= Beginning of Section =
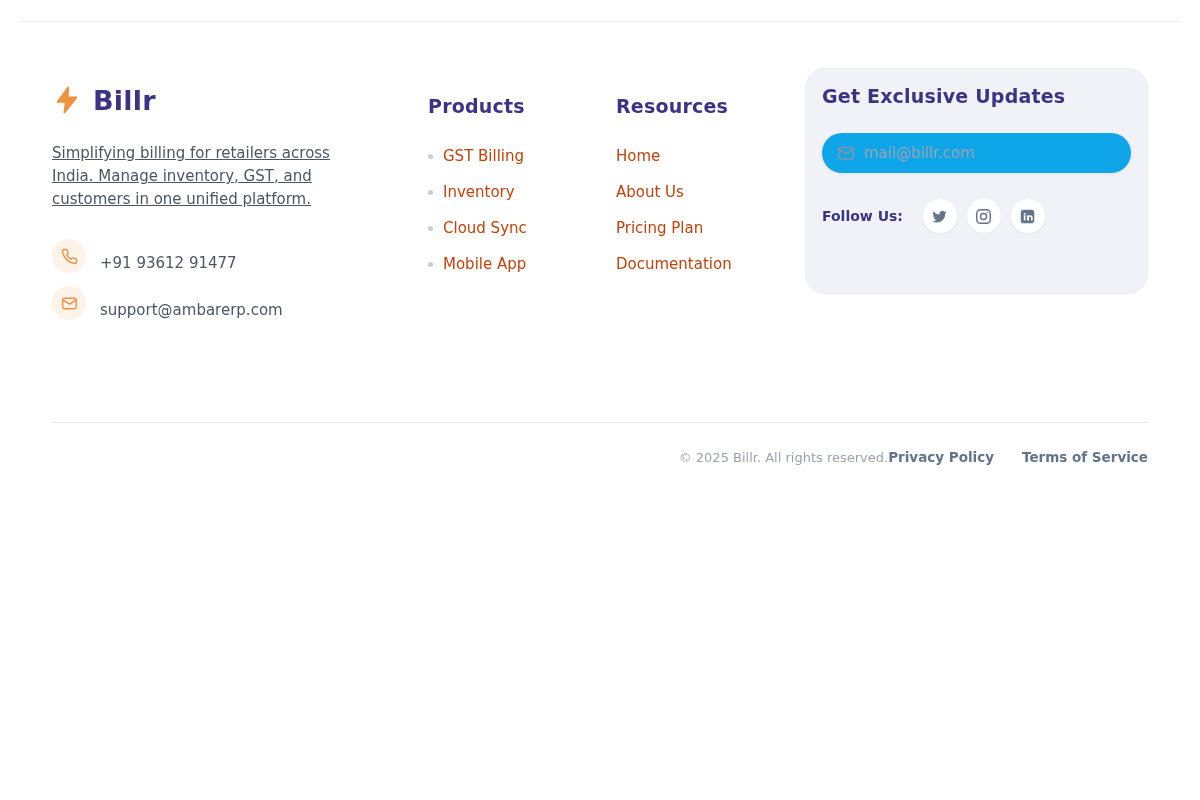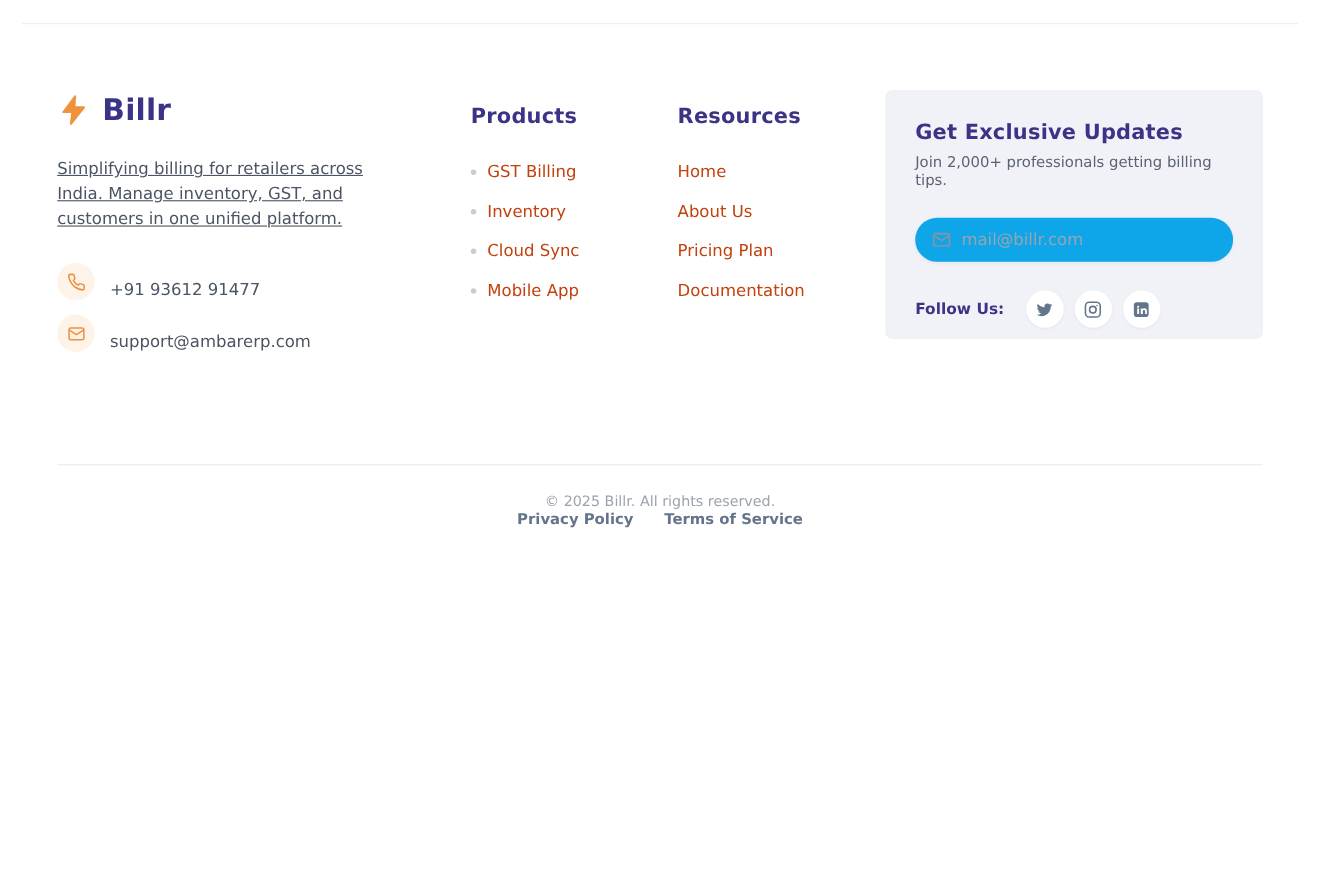--- a/index.html
+++ b/index.html
@@ -36,8 +36,8 @@
   .footer-link { font-size: 15px; color: #c2410c; text-decoration: none; cursor: pointer; }
 
   
-  .newsletter-card { position: absolute; left: 805px; top: 82px; width: 343px; height: 226px;
-                     background: #f1f2f7; border: 1px solid #eceef4; border-radius: 6px; padding: 26px; }
+  .newsletter-card { position: absolute; left: 805px; top: 68px; width: 343px; height: 226px;
+                     background: #f1f2f7; border: 1px solid #eceef4; border-radius: 20px; padding: 16px; }
   .newsletter-card h3 { font-size: 19px; font-weight: 800; color: #3b3486; letter-spacing: 0.2px; }
   .newsletter-sub { margin-top: 9px; font-size: 13.5px; color: #5b6474; }
   .subscribe-pill { margin-top: 26px; height: 40px; background: #0ea5e9; border-radius: 20px;

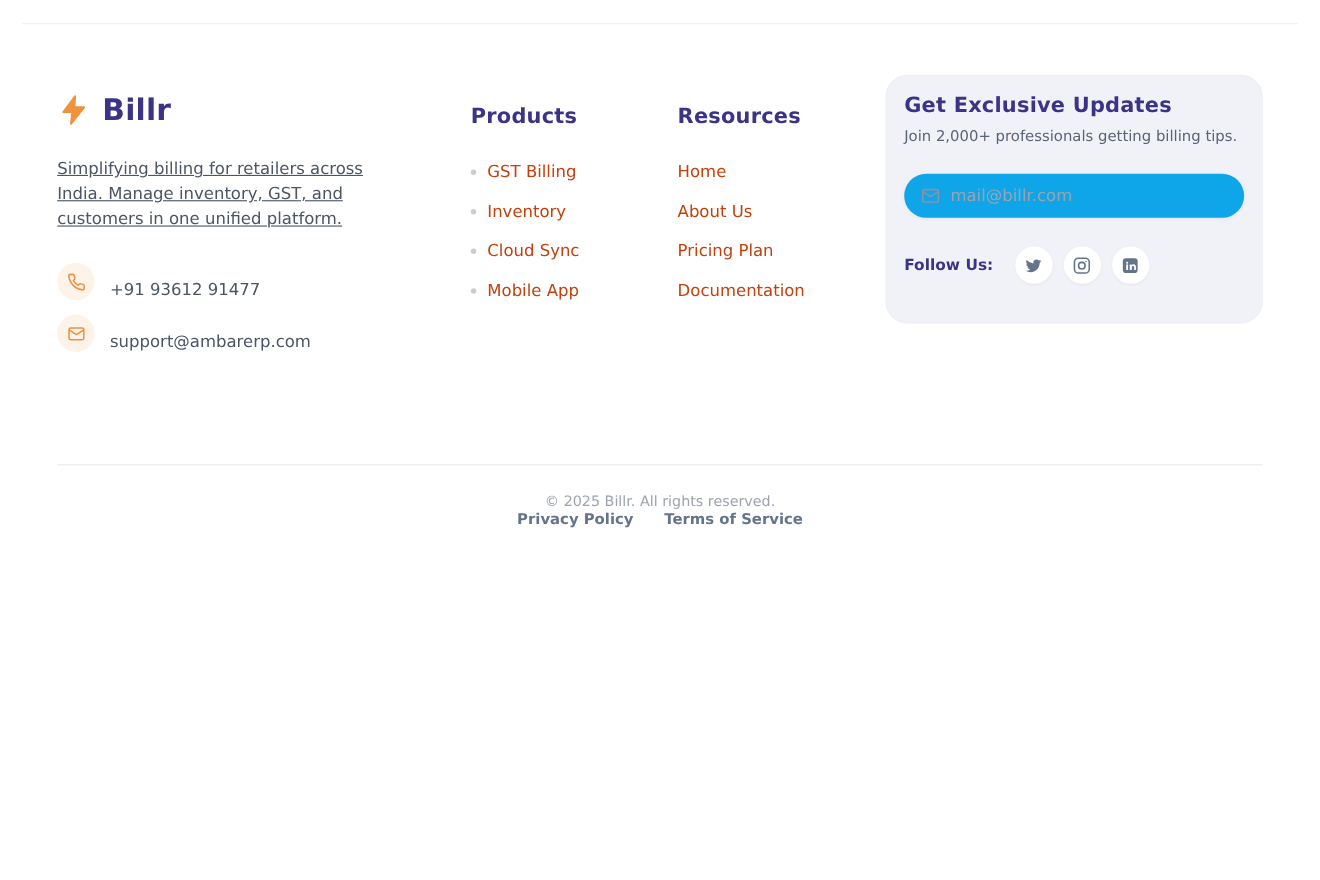--- a/index.html
+++ b/index.html
@@ -151,7 +151,6 @@
 
   <div class="newsletter-card">
     <h3>Get Exclusive Updates</h3>
-    <p class="newsletter-sub">Join 2,000+ professionals getting billing tips.</p>
 
     <div class="subscribe-pill">
       <span class="mail-glyph">

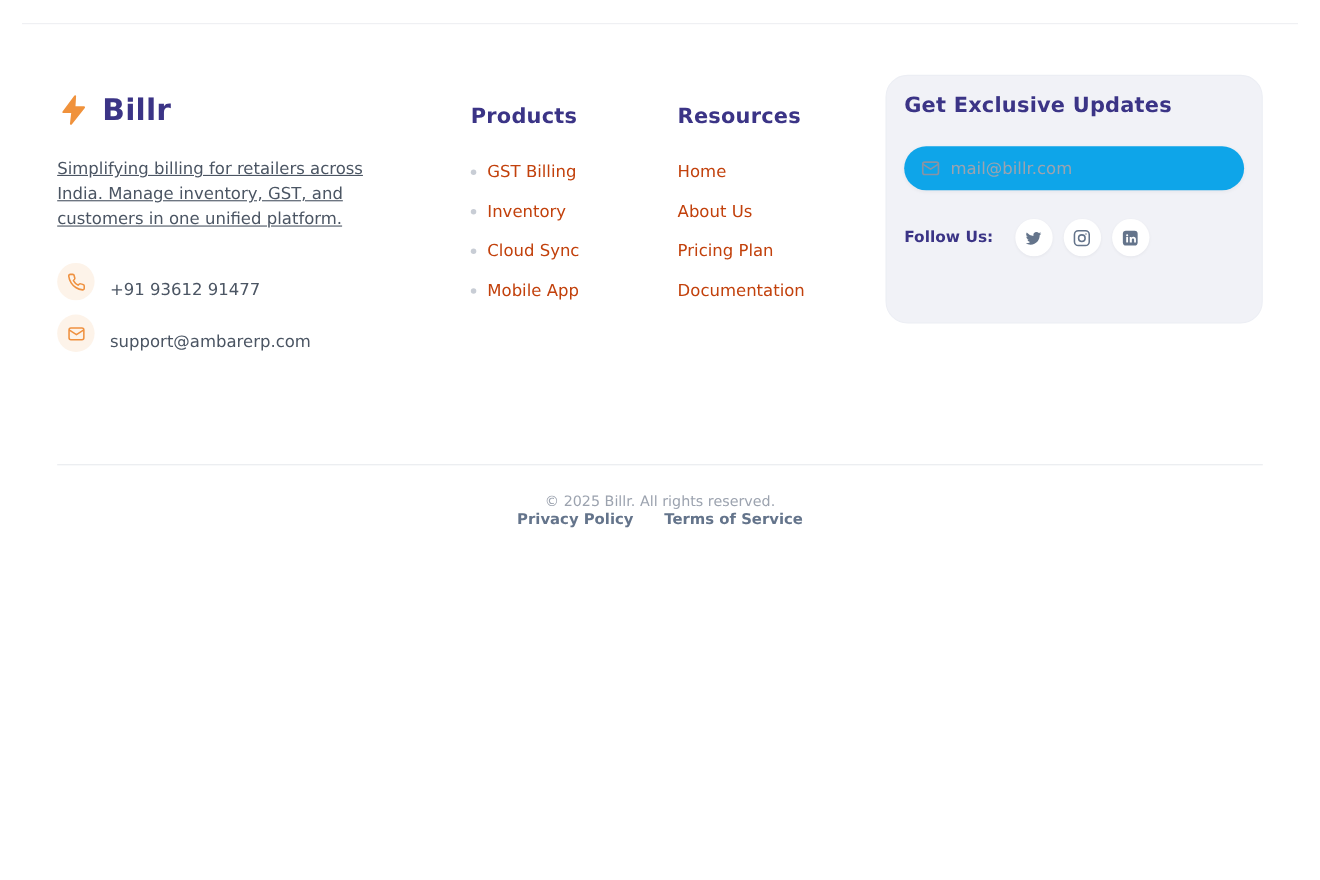--- a/index.html
+++ b/index.html
@@ -62,7 +62,7 @@
   
   .bottom-hairline { position: absolute; top: 422px; left: 52px; right: 52px; height: 1px; background: #e8eaee; }
   .bottom-bar { position: absolute; top: 449px; left: 52px; right: 52px; display: flex;
-                justify-content: flex-start; align-items: center; flex-direction: column; }
+                justify-content: flex-end; align-items: center; }
   .copyright { font-size: 13px; color: #9ca3af; }
   .bottom-links { display: flex; gap: 28px; }
   .bottom-link { font-size: 13.5px; font-weight: 700; color: #64748b; text-decoration: none; cursor: pointer; }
= End of Section =
▶ _Activity_:
Print, exactly and without pictures, the lines from the one holding "#0ea5e9; border-radius: 20px;" through the last line of the entries above, both included.

▶ _Result for this exercise_:
   .subscribe-pill { margin-top: 26px; height: 40px; background: #0ea5e9; border-radius: 20px;

--- a/index.html
+++ b/index.html
@@ -151,7 +151,6 @@
 
   <div class="newsletter-card">
     <h3>Get Exclusive Updates</h3>
-    <p class="newsletter-sub">Join 2,000+ professionals getting billing tips.</p>
 
     <div class="subscribe-pill">
       <span class="mail-glyph">

--- a/index.html
+++ b/index.html
@@ -62,7 +62,7 @@
   
   .bottom-hairline { position: absolute; top: 422px; left: 52px; right: 52px; height: 1px; background: #e8eaee; }
   .bottom-bar { position: absolute; top: 449px; left: 52px; right: 52px; display: flex;
-                justify-content: flex-start; align-items: center; flex-direction: column; }
+                justify-content: flex-end; align-items: center; }
   .copyright { font-size: 13px; color: #9ca3af; }
   .bottom-links { display: flex; gap: 28px; }
   .bottom-link { font-size: 13.5px; font-weight: 700; color: #64748b; text-decoration: none; cursor: pointer; }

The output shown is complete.